• [THE TASK] Through the last line of the entries, please copy every line exactly, starting with the one that contains "(71, 137) none".

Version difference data

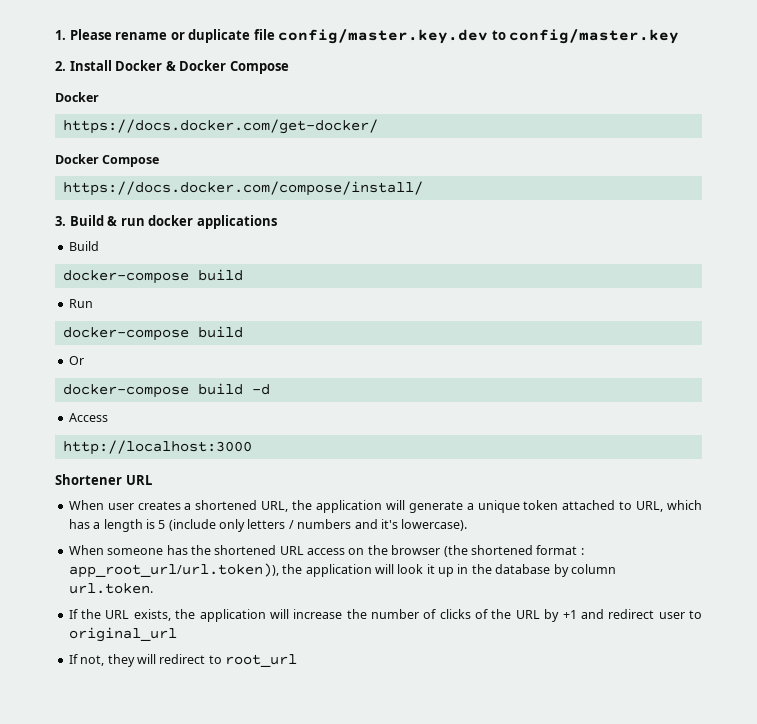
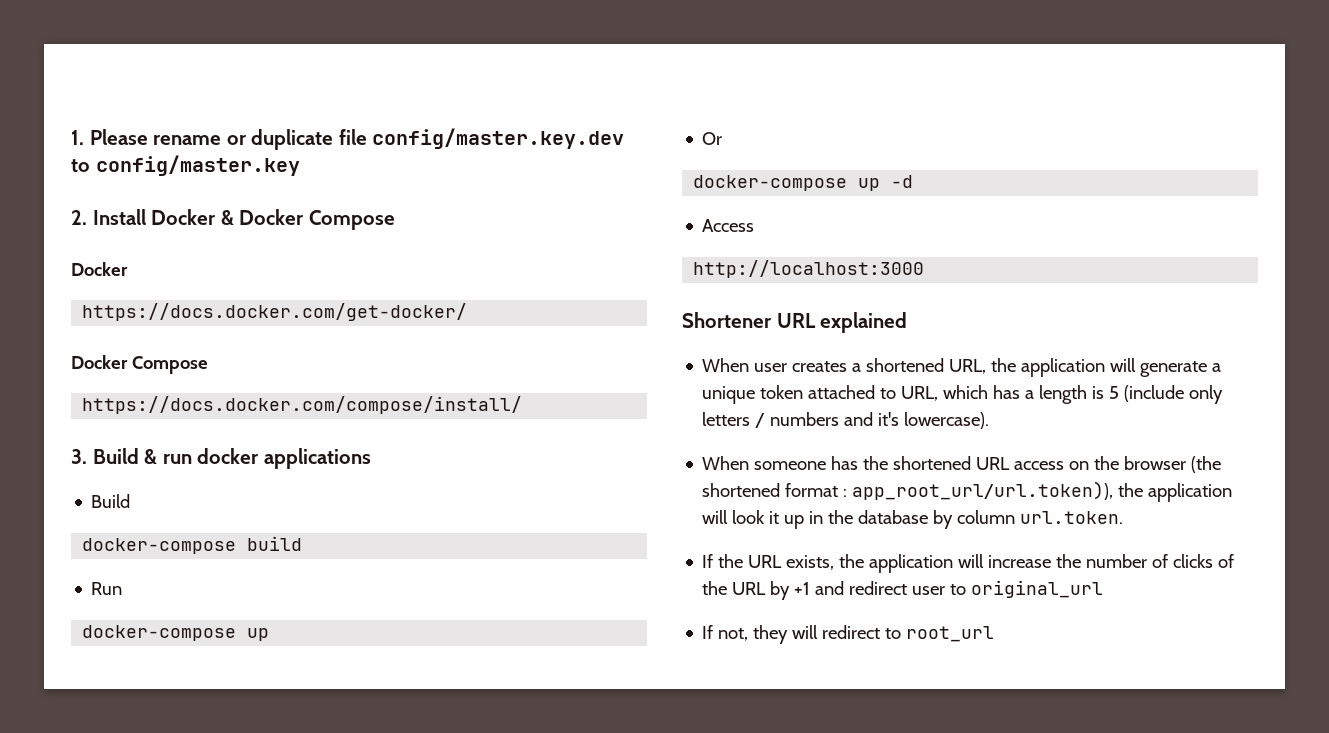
[197,326,243,338] build -> [247,628,270,641] up
[197,383,243,395] build -> [858,178,881,191] up
(152, 480) none -> [820,312,908,333] explained

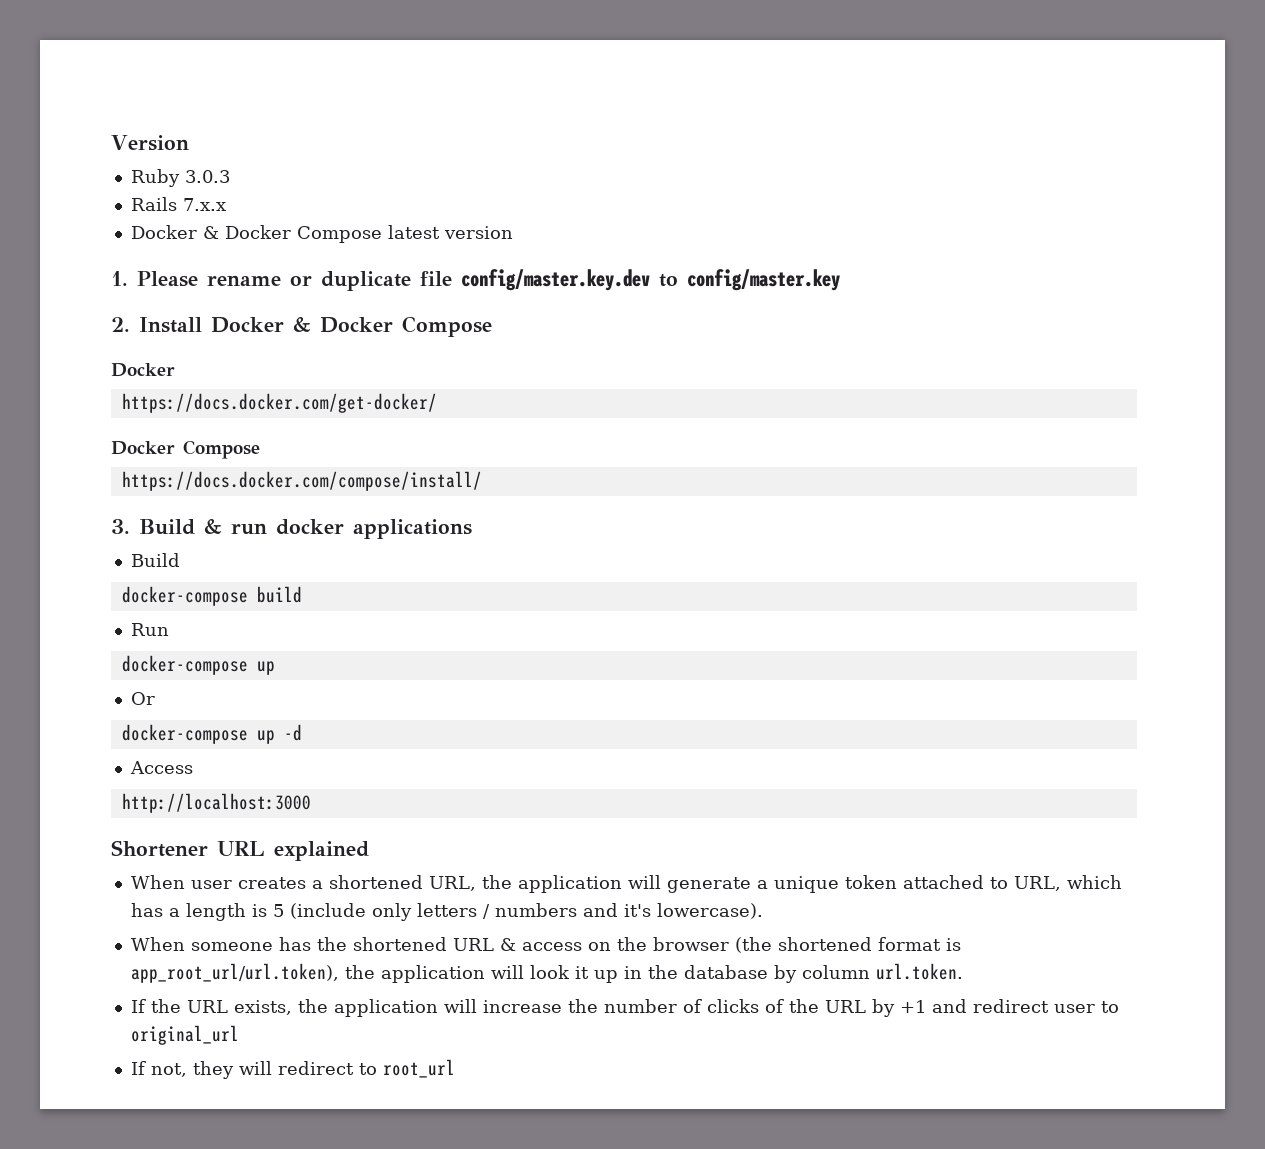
(71, 137) none -> [111,135,189,151] [130,169,230,187] [130,197,226,211] [130,225,513,243] Version // Ruby 3.0.3 // Rails 7.x.x // Docker & Docker Compose latest version //
(1011, 463) none -> [499,938,516,951] &
[843,481,1114,500] : app_root_url/url.token)), -> [945,938,961,951] [130,963,339,983] is app_root_url/url.token),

• [ANSWER SECTION]
(71, 137) none -> [111,135,189,151] [130,169,230,187] [130,197,226,211] [130,225,513,243] Version // Ruby 3.0.3 // Rails 7.x.x // Docker & Docker Compose latest version //
(1011, 463) none -> [499,938,516,951] &
[843,481,1114,500] : app_root_url/url.token)), -> [945,938,961,951] [130,963,339,983] is app_root_url/url.token),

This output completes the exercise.